If she's a single mom living in a bad neighborhood, she likely can't afford after school care, if she makes more than would give her a subsidy, but not enough to have extra money. Even the YMCA or Boys and Girls club will run you a couple hundred a month (at minimum). I know I struggled with paying for after school care and I make a fairly decent income - it's just really tough when you only have one income that is typically not great.

Most after school care closes at 5 or 5:30 - usually not past 6. For a working mom with a communte it's hard to get there by that time. So riding the bus home from school may be the only way he can get home from school.

I would suggest that she "trade out" with another parent. They do "after-school", she takes the kid overnight on Saturday. This way it's free for both of them.

I used to live in Chicago (in a "bad" neighborhood, where I paid $1200 per month rent, by the way.... yet drive by shooting and police raids happened on a more-than-weekly basis). My daughter NEVER played outside.
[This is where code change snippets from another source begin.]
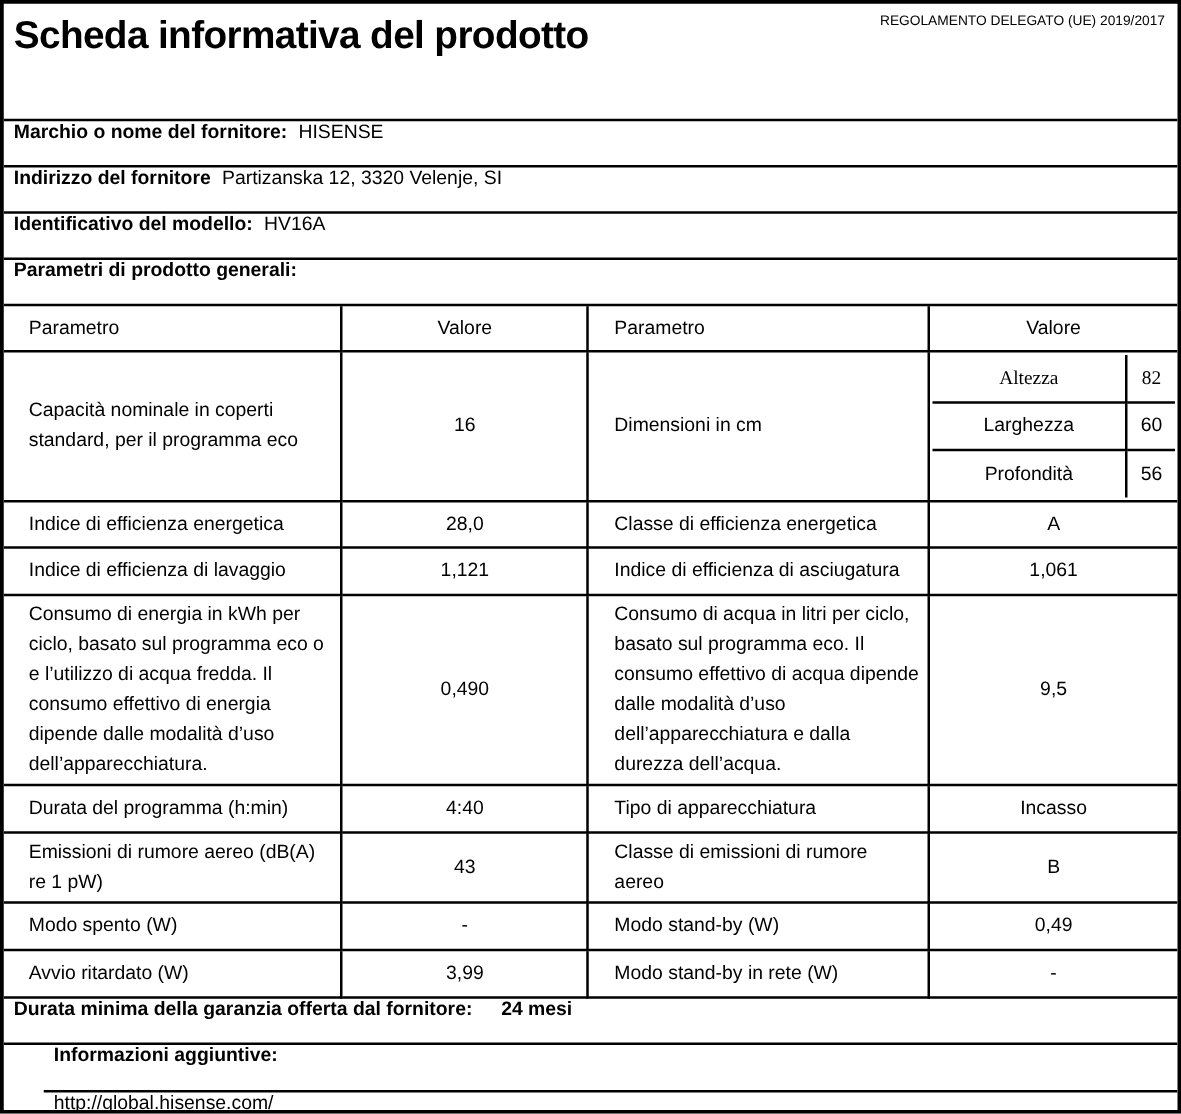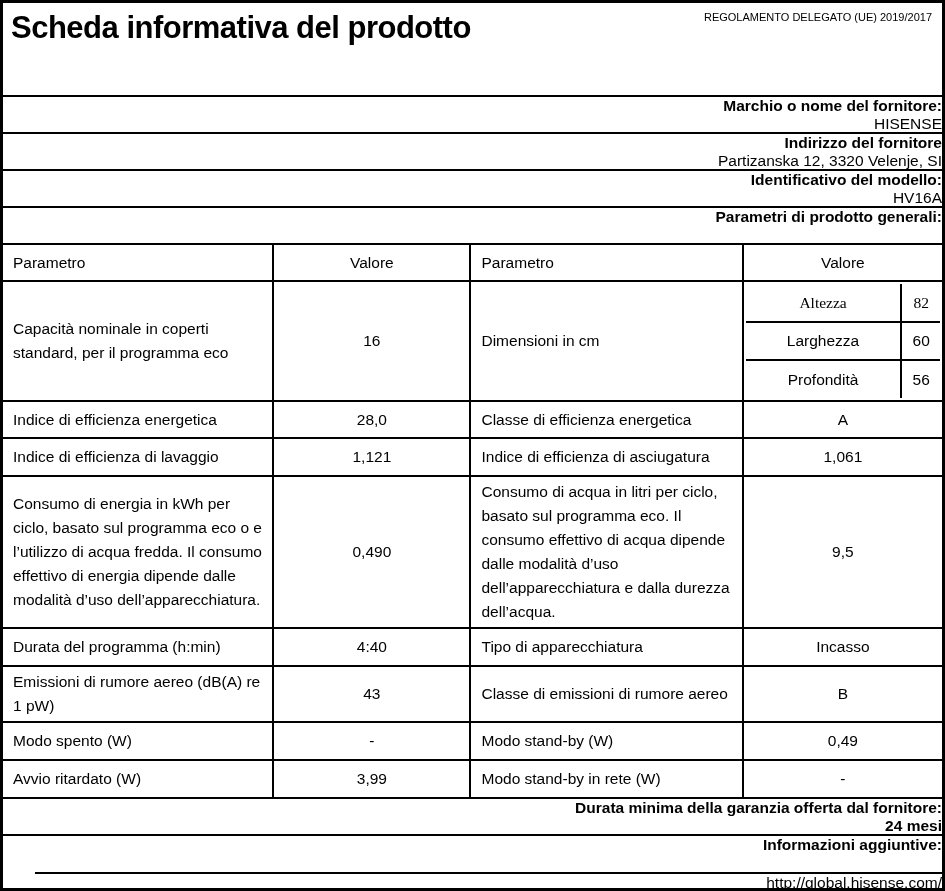"Marchio o nome del fornitore:" .info-row { align-items: flex-end -> flex-start; flex-direction: column -> none }
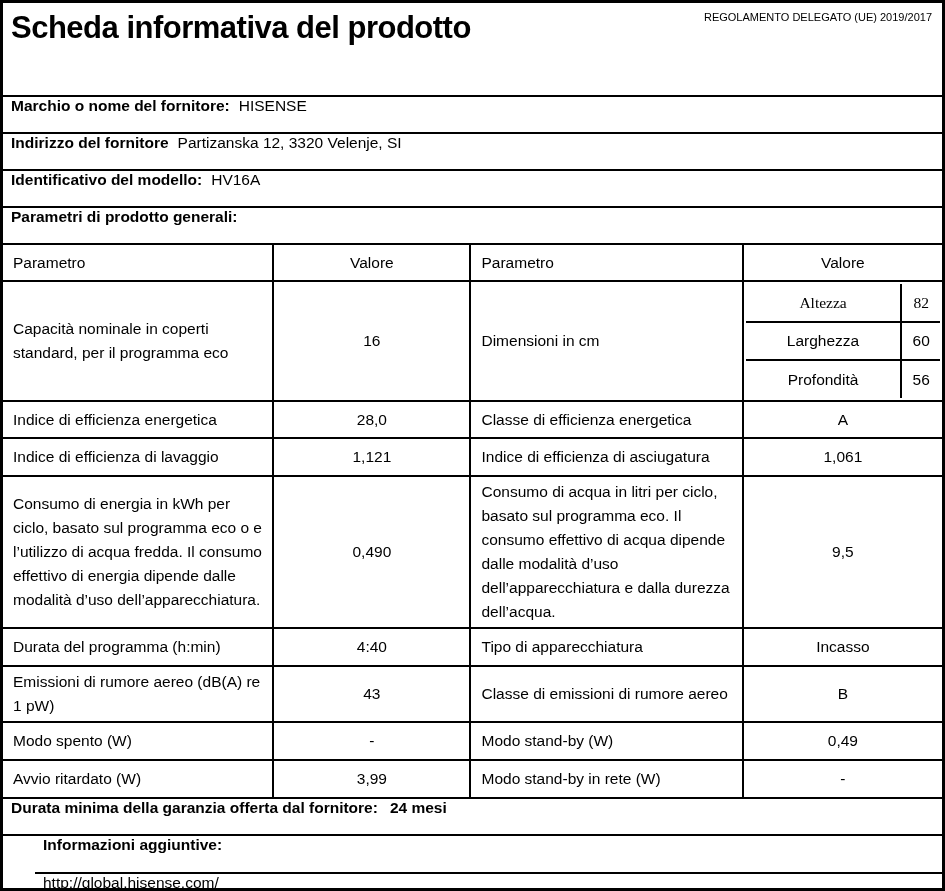"Parametro" table.params td.pcell, table.params th.pcell { padding: 3px 6px 3px 10px -> 3px 6px 3px 20px }
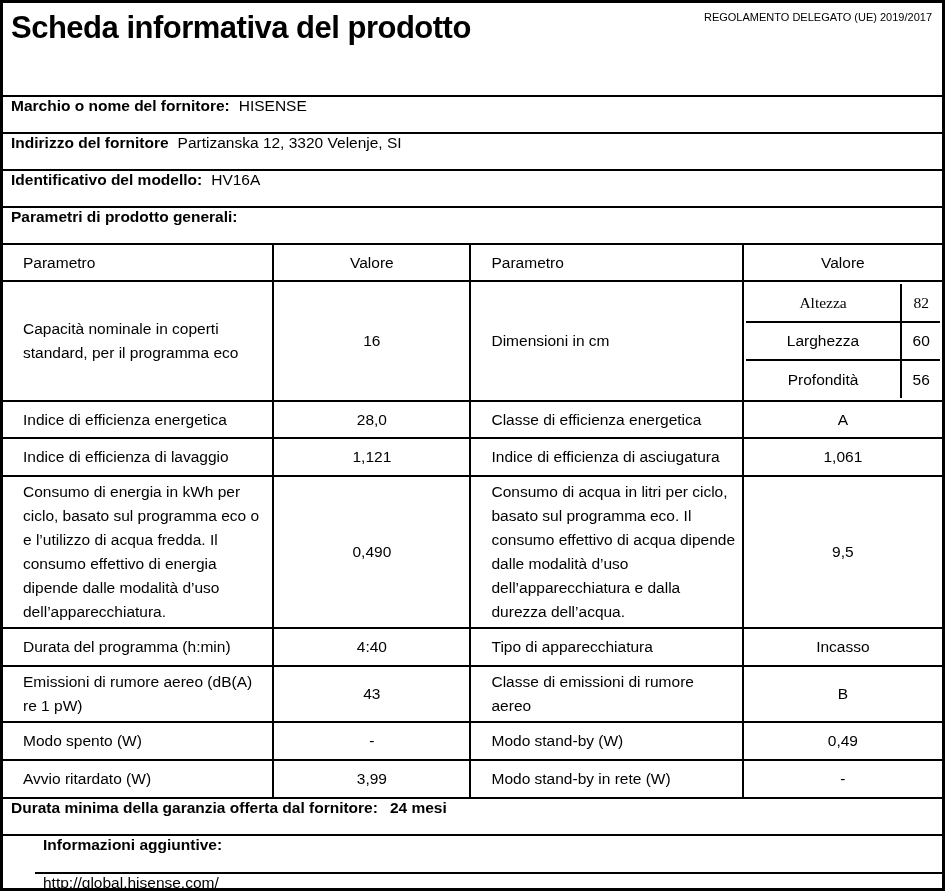"24 mesi" .info-row .val-bold { margin-left: 12px -> 23px }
However, when I picked her up from after-school, I had packed a dinner and we would drive to park outside of our neighborhood and "picnic" and then she could play. She can also try that.

5 moms found this helpful

K.M.

answers from Chicago on

Figuring out a way to afford after school care at the YMCA or local church or some other organization.

When we were in Texas, there was state help with things like child care, I am sure there are other states that do this as well. If your sister lives in a rough neighborhood and is a single parent I feel that I can assume she meets the requirements to take advantage of said help.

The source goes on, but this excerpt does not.